* PROBLEM TO SOLVE: When the line with "Vishnu Handlooms | Reviews: -11 -> -13" appears below, start repeating lines exactly, and keep going through the line with "row POURNAMI HANDLOOMS: none"; add nothing outside that span.
_ _ _ _ _ _ _
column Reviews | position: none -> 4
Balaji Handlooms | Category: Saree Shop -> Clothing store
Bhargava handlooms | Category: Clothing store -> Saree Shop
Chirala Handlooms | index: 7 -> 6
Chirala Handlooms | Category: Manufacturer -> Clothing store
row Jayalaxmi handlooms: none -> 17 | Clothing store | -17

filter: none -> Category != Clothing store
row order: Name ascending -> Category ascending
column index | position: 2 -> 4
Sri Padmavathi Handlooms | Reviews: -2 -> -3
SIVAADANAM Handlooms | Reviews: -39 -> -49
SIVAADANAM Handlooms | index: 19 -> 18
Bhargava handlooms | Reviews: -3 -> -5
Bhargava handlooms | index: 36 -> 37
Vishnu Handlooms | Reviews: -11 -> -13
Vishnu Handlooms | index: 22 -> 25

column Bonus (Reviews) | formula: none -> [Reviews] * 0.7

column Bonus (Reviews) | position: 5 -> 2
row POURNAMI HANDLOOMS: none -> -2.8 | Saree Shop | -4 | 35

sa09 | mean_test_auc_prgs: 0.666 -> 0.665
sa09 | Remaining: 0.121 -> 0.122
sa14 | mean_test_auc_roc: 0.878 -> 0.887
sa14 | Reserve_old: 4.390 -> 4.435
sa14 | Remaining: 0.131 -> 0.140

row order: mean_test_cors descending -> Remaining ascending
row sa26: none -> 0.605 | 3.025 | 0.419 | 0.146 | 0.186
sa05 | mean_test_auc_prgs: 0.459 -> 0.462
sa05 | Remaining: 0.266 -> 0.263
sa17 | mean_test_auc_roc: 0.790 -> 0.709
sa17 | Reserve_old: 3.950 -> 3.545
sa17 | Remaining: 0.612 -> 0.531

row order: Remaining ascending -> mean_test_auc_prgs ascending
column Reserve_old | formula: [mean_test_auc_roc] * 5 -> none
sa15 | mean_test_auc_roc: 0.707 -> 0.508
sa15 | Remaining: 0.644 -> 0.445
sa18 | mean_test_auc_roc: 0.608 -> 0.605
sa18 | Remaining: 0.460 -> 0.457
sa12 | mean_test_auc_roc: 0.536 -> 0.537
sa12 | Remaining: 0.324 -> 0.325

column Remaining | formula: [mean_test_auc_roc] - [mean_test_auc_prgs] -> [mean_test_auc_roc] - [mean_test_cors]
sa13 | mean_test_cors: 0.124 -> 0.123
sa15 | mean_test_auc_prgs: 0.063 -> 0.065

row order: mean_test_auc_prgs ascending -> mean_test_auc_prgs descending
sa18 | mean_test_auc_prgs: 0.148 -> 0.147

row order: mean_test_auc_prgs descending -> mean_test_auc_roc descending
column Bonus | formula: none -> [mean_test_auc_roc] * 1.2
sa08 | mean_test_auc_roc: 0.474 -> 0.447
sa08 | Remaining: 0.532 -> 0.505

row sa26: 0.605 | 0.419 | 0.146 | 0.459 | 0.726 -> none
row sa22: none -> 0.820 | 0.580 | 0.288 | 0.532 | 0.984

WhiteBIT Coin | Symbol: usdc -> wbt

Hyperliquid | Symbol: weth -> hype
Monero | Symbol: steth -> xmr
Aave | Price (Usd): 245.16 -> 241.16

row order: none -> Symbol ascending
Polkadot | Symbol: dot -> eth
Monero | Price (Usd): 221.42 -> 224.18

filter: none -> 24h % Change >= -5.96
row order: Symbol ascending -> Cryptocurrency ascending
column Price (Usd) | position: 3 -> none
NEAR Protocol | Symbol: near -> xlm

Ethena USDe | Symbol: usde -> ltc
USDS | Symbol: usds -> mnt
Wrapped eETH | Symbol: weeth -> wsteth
_ _ _ _ _ _ _
* WRITTEN SOLUTION:
Vishnu Handlooms | Reviews: -11 -> -13
Vishnu Handlooms | index: 22 -> 25

column Bonus (Reviews) | formula: none -> [Reviews] * 0.7

column Bonus (Reviews) | position: 5 -> 2
row POURNAMI HANDLOOMS: none -> -2.8 | Saree Shop | -4 | 35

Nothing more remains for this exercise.